Adolphe Blanqui, Des dangers du régime prohibitif et de la nécessité d’y remédier (Journal des économistes, février 1842).


DES DANGERS DU RÉGIME PROHIBITIF ET DE LA NÉCESSITÉ D’Y REMÉDIER.

Il se passe en ce moment, dans les régions les plus élevées de l’industrie, des faits graves et inattendus qui nous semblent mériter à un très haut degré l’attention des économistes et des hommes d’État. Le travail émancipé se développe de toutes parts avec une ampleur et une rapidité inouïes ; ses anciens instruments ne lui suffisent plus ; chaque jour il en invente de nouveaux, les met en mouvement sur une échelle immense, et, tout entier occupé du besoin de produire, semble avoir oublié les moyens d’échanger. Quand on compare les chiffres qui résument la production actuelle, dans les contrées soumises au régime industriel, à ceux qui en étaient l’expression il y a quelques années seulement, on demeure étonné du développement qu’elle a reçu, de celui qu’elle reçoit tous les jours. Comment se fait-il donc que cet accroissement de production ne soit pas toujours une augmentation de richesse ? Comment la misère se répand-elle, au contraire, davantage, à mesure que l’industrie s’y concentre sur certaines localités prédestinées à ce dangereux contraste ? Telle est la première question qui se présente à l’observateur, dès qu’il porte ses regards sur les grands centres de manufactures en France, en Angleterre, en Belgique, partout.

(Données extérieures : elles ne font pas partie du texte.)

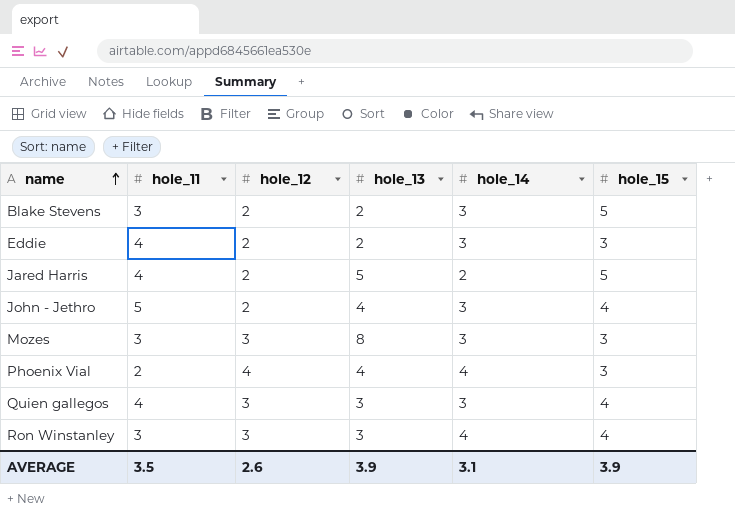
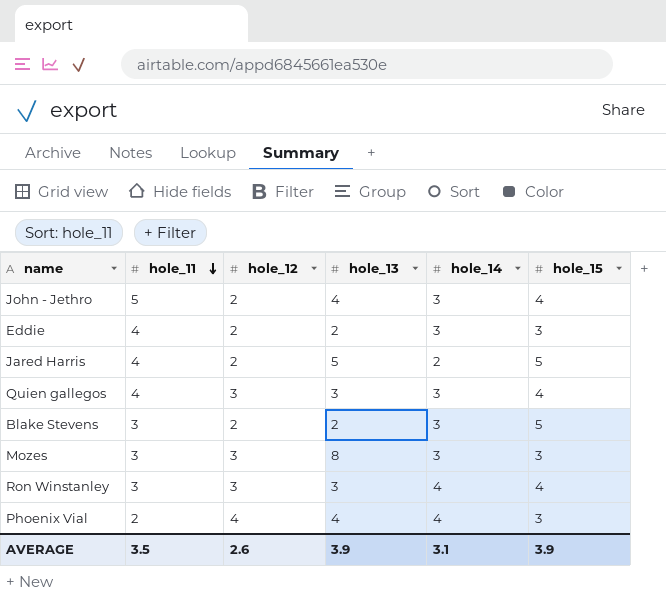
row order: name ascending -> hole_11 descending

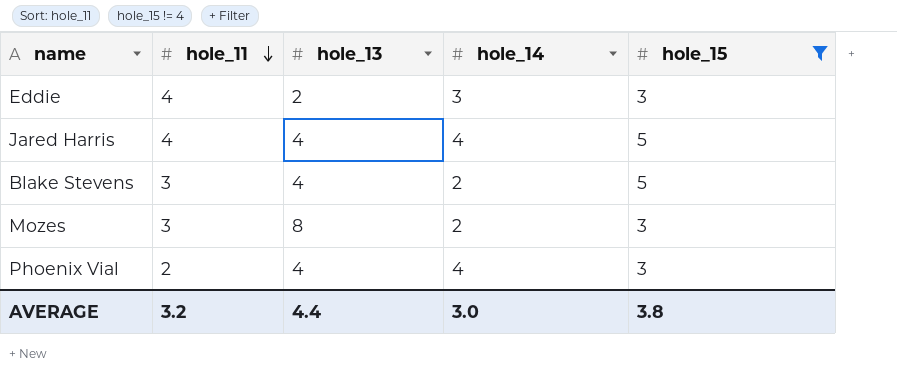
filter: none -> hole_15 != 4
column hole_12 | position: 3 -> none
Jared Harris | hole_13: 5 -> 4
Jared Harris | hole_14: 2 -> 4
Blake Stevens | hole_13: 2 -> 4
Blake Stevens | hole_14: 3 -> 2
Mozes | hole_14: 3 -> 2
AVERAGE | hole_11: 3.5 -> 3.2
AVERAGE | hole_13: 3.9 -> 4.4
AVERAGE | hole_14: 3.1 -> 3.0
AVERAGE | hole_15: 3.9 -> 3.8

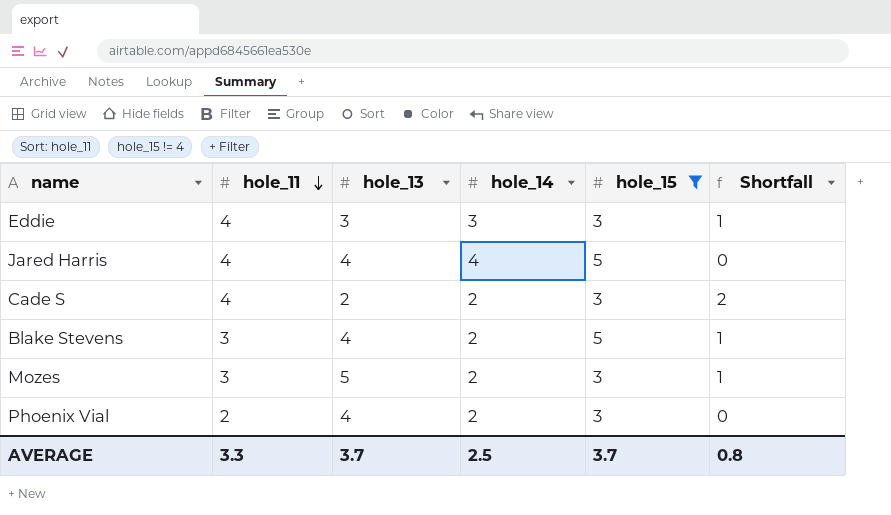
column Shortfall | formula: none -> [hole_11] - [hole_14]
Eddie | hole_13: 2 -> 3
row Cade S: none -> 4 | 2 | 2 | 3 | 2
Mozes | hole_13: 8 -> 5
Phoenix Vial | hole_14: 4 -> 2
AVERAGE | hole_11: 3.2 -> 3.3
AVERAGE | hole_13: 4.4 -> 3.7
AVERAGE | hole_14: 3.0 -> 2.5
AVERAGE | hole_15: 3.8 -> 3.7

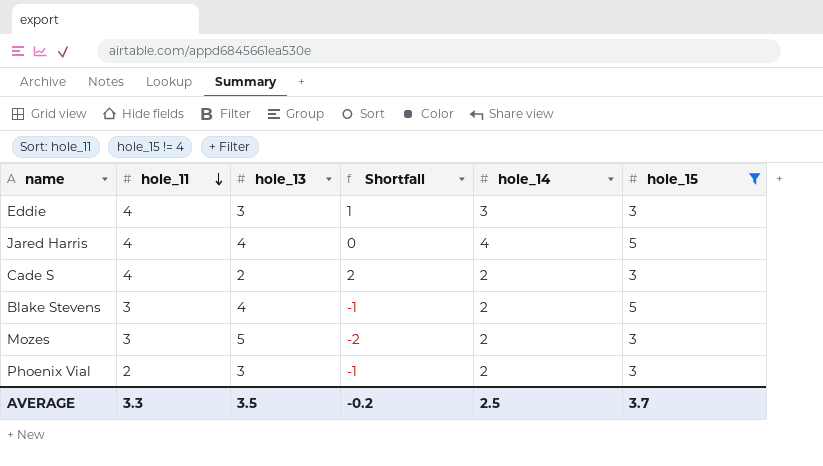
column Shortfall | formula: [hole_11] - [hole_14] -> [hole_11] - [hole_13]
column Shortfall | position: 6 -> 4
Phoenix Vial | hole_13: 4 -> 3
AVERAGE | hole_13: 3.7 -> 3.5
AVERAGE | Shortfall: 0.8 -> -0.2

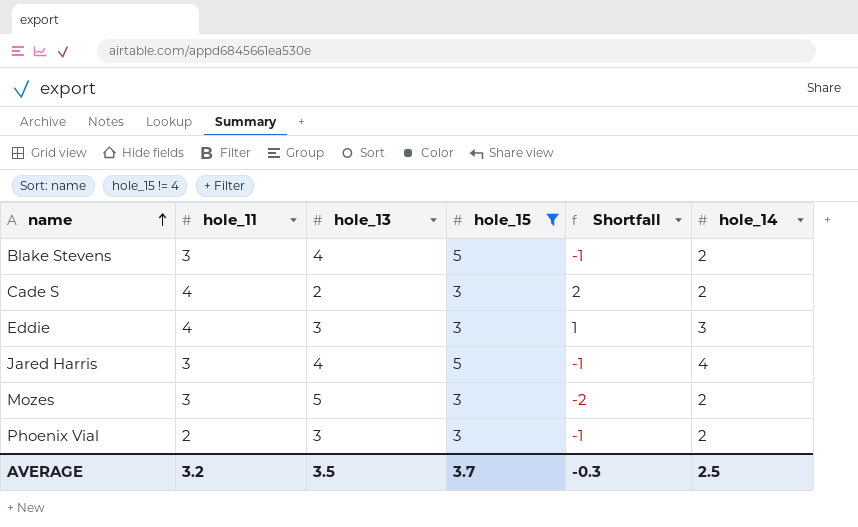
row order: hole_11 descending -> name ascending
column hole_15 | position: 6 -> 4
Jared Harris | hole_11: 4 -> 3
Jared Harris | Shortfall: 0 -> -1
AVERAGE | hole_11: 3.3 -> 3.2
AVERAGE | Shortfall: -0.2 -> -0.3

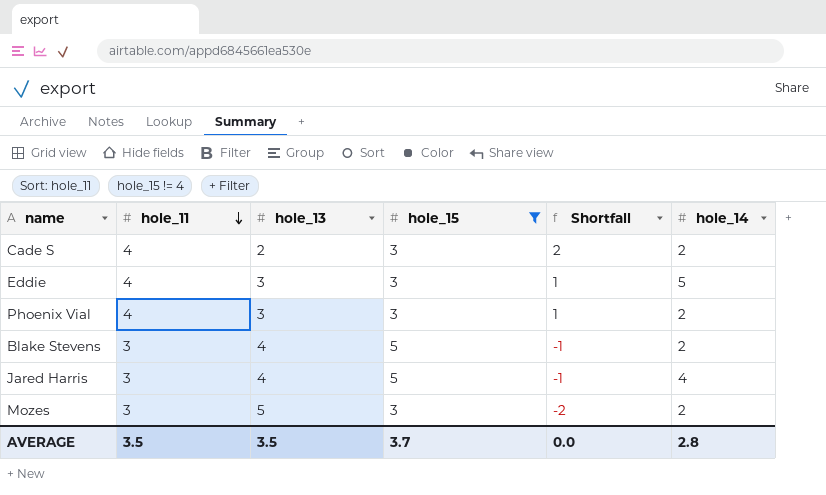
row order: name ascending -> hole_11 descending
Eddie | hole_14: 3 -> 5
Phoenix Vial | hole_11: 2 -> 4
Phoenix Vial | Shortfall: -1 -> 1
AVERAGE | hole_11: 3.2 -> 3.5
AVERAGE | Shortfall: -0.3 -> 0.0
AVERAGE | hole_14: 2.5 -> 2.8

Il faut assurément qu’il y ait quelque vice radical dans un système qui ne garantit aucune sécurité ni au capital, ni au travail, et qui semble multiplier les embarras des producteurs en même temps qu’il les force à multiplier leurs produits. Ce vice, nous allons le signaler, et le rendre si évident à tous les yeux, que nulle sérieuse dénégation ne soit désormais possible, au point où les conséquences du mal sont arrivées. Ce vice, en un mot, c’est l’exagération du système protecteur, qui pousse toutes les industries vers une impasse, en stimulant outre mesure les forces productives sans leur ouvrir de nouvelles issues, ou plutôt en leur fermant tous les anciens débouchés. Il suffit de bien poser cette question, pour que sa solution inévitable frappe aussitôt tous les yeux. Il est d’abord un fait remarquable qui se manifeste sous mille formes dans toute l’Europe : c’est la conversion progressive et rapide du travail manuel en travail mécanique, c’est-à-dire du travail qui laisse à l’homme sa liberté, sa dignité, son intelligence, et surtout l’espérance, en un labeur ingrat qui l’attache en manière de rouage aux machines, souvent au détriment de sa santé, rarement au profit de son salaire, et sans espoir d’indépendance ou de retraite pour ses vieux jours. Je ne veux point discuter en ce moment l’influence des machines, je me borne à la constater. Depuis près de trente ans leur progrès a été prodigieux. Le fil, le coton, a soie, jadis filés au rouet ou au fuseau, le sont aujourd’hui par des machines puissantes, qui prennent aussi la place des tisserands, comme elles ont transformé le papier à la forme en papier au rouleau, l’impression aux matrices de bois en cylindres de cuivre, les ciseaux du tondeur de drap en tondeuses mécaniques, et toutes les industries individuelles en industries collectives.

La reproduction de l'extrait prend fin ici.